Escrito por Manuel Romero
La Cuaresma –según anuncia el Papa Francisco en su mensaje- dice que “es un tiempo para creer, para recibir a Dios en nuestra vida y… permitirle su morada entre nosotros”.
Esta
afirmación encierra una modificación de nuestra comprensión. Lo que predomina
es la apertura de del corazón y del intelecto para que Dios llegue y le
recibamos. Nuestra iniciativa –la acostumbrada a “salir a buscar”- se torna en
recepción; como el conserje de un hotel. Se nos invita a esperar y acoger (dos
actitudes) que llevan en sí mucha “paciencia” y
“vaciamiento”: paciencia porque el Señor –como en algunas parábolas-
realiza sus acciones a su tiempo y que suele ser a un ritmo bien distinto del
nuestro. Vaciamiento de intenciones, de decisiones, de afectos. Hay
que vaciar para poder «meter”; si no hacemos lugar para lo que viene de Dios
seguiremos llenos de lo nuestro.
También
nos hace reconocer que hay algo que impide que Dios haga morada en nosotros.
El permiso se da y se ofrece. Y “dar permiso a Dios” para que entre
no es habitual ni deseado… pensemos que si Dios entra, ve lo que hay en
nosotros, si él entra, cuestionará lo que encuentra, si el accede, lo ordenará
a su manera. Y no siempre estamos dispuestos. Decimos que sí pero demostramos
lo contrario cuando algún hermano cuestiona y reordena nuestros criterios. Y
ahí, nos encerramos. La propuesta del Papa es abrirnos este año, ahí donde
habitualmente cerrábamos las puertas de nuestra intimidad.
Este
planteamiento me sugiere tres palabras que, como hitos en un camino, nos
impidan perdernos o encerrarnos en esta Cuaresma.
Una de
ellas es SOLEDAD.
Es
inherente a la experiencia humana, aunque no la busquemos no podremos evitarla.

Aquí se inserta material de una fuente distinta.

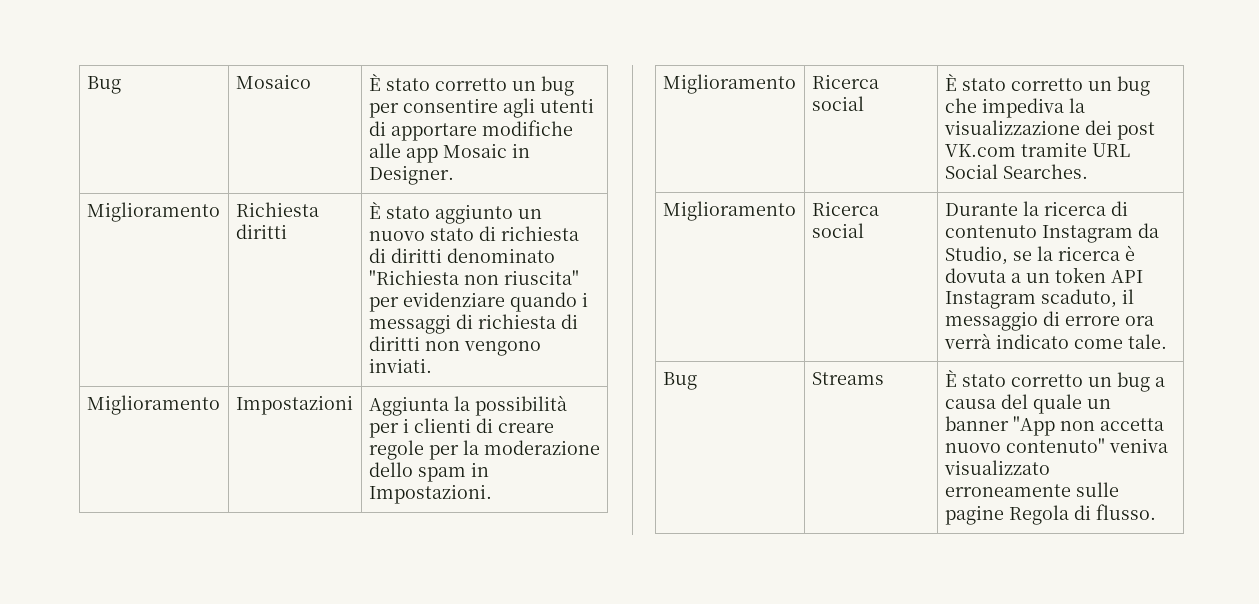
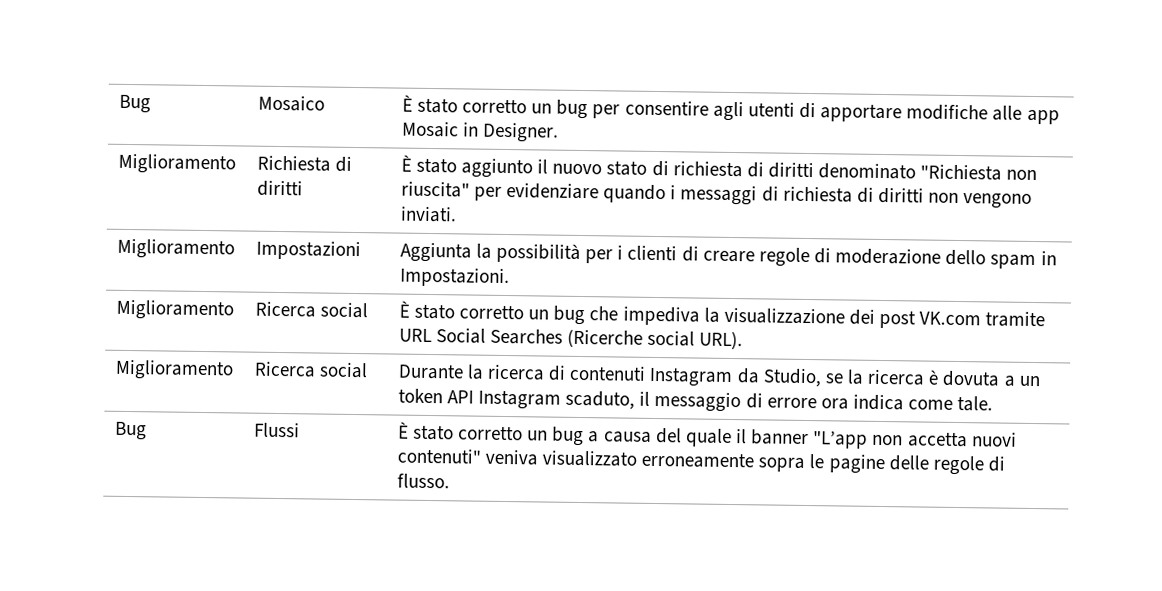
(319, 209) none -> [334,156,352,172] di
[517,209,542,219] un -> [537,159,549,174] il
[428,440,479,460] per la -> [813,248,831,264] di
[1002,164,1088,179] Searches. -> [490,328,744,351] Searches (Ricerche social URL).
[944,225,1037,238] contenuto -> [569,365,647,381] contenuti
[943,333,1069,349] verrà indicato -> [852,394,904,411] indica
[811,372,884,385] Streams -> [253,422,300,438] Flussi
[1086,399,1111,409] [944,416,1164,436] [944,438,1168,453] [943,460,1050,475] [944,482,1119,497] [944,505,1069,525] un banner "App non accetta nuovo contenuto" veniva visualizzato erroneamente sulle pagine Regola -> [735,429,1017,449] [396,448,984,476] il banner "L’app non accetta nuovi contenuti" veniva visualizzato erroneamente sopra le pagine delle regole

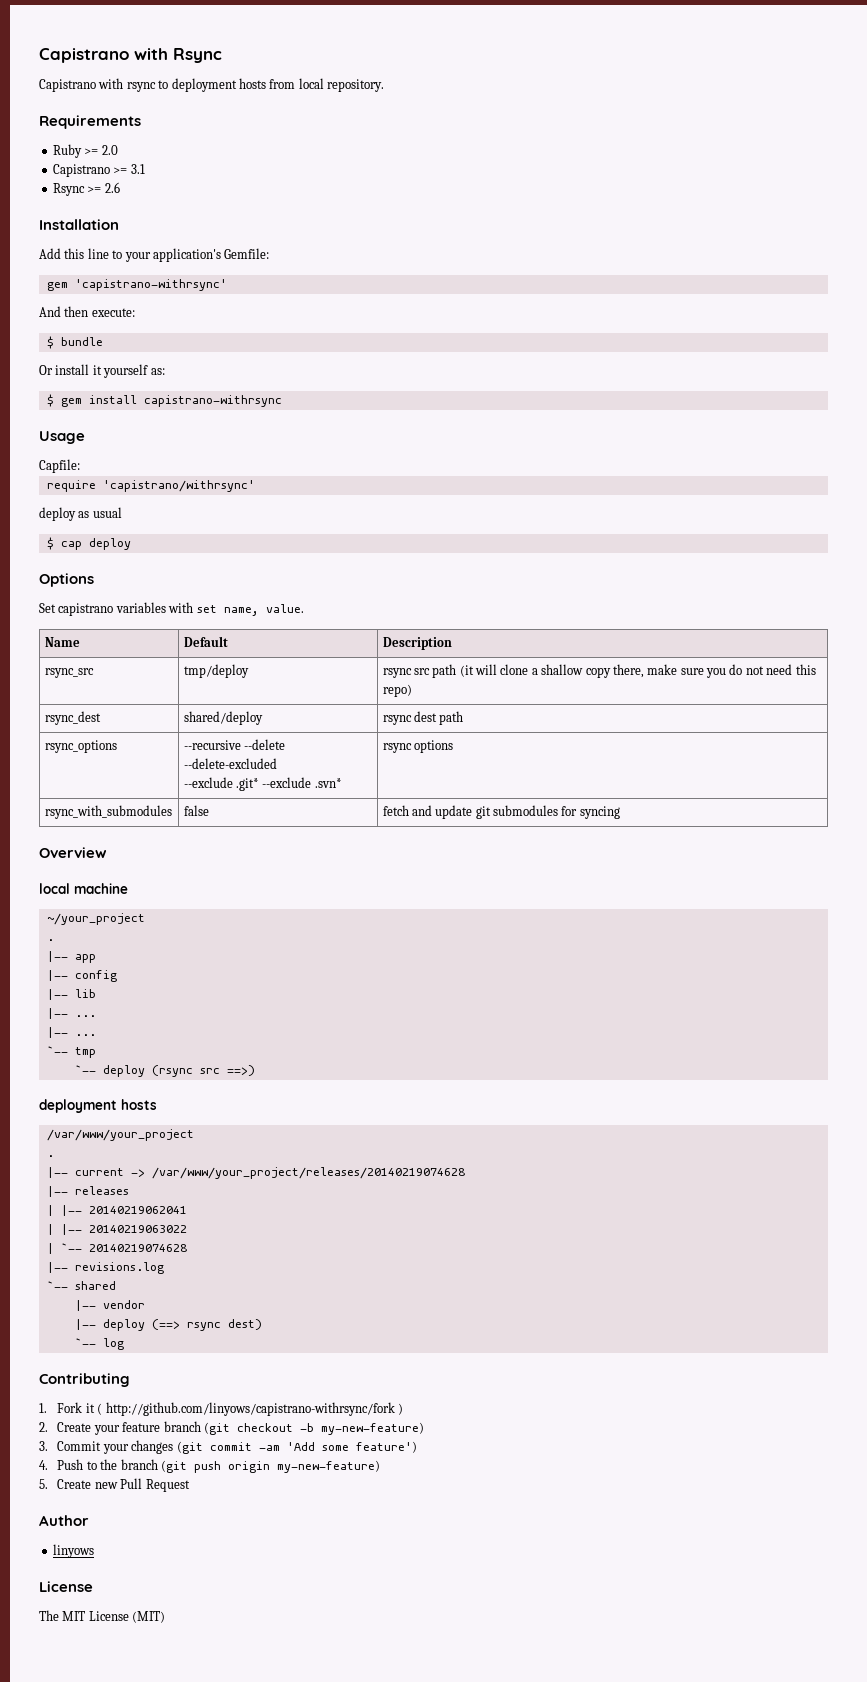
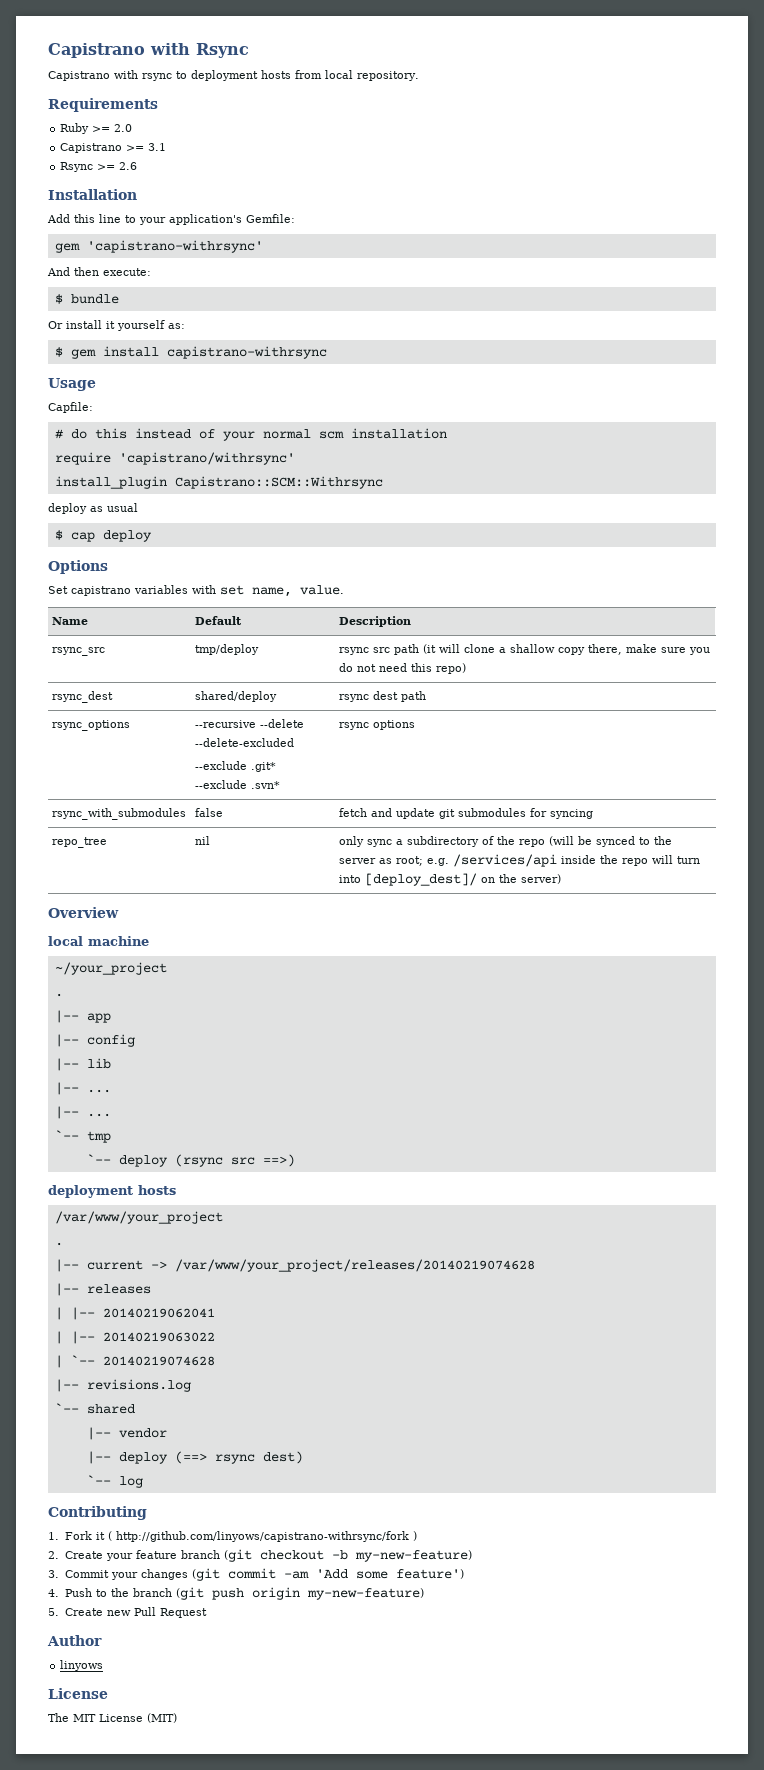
(80, 466) none -> [54,428,447,441] // # do this instead of your normal scm installation
(255, 486) none -> [54,476,383,489] // install_plugin Capistrano::SCM::Withrsync
(620, 812) none -> [52,837,108,848] [195,836,211,845] [339,836,673,847] [339,854,701,867] [339,873,562,886] // repo_tree | nil | only sync a subdirectory of the repo (will be synced to the server as root; e.g. /services/api inside the repo will turn into [deploy_dest]/ on the server)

Hasta ahora hemos tenido muchas experiencias de soledad en el dolor, la muerte,
la ruptura o la incomprensión. Hemos vivido situaciones extremas tintadas de
soledad. Pero, ¿qué tipo de soledad? El confinamiento nos ha
castigado con una ausencia de relaciones inhumana y nos ha protegido de un
virus desconocido. Si hubiéramos podido elegir no sé si el modo habría sido
ese. El caso es que la mejor soledad es la opcional, la asumida de la que habla
la tradición eremítica, la que pasa por el encuentro con uno mismo. La
aceptación de lo que uno es y ha vivido, la acogida del otro -tal y como es-, y
del mismo Dios pasa por una soledad elegida que sabe dialogar y que opta por
escuchar y aportar.
Aquí
radica la Oración en secreto, con el Padre de los cielos, que se realiza
en libre de huidas y ruidos y está madura para el encuentro. En el camino de la
Cuaresma hemos de afrontar la soledad como posibilidad de acogido. ¡Si no
estamos a gusto con nosotros, cómo lo va a estar Dios cuando entre!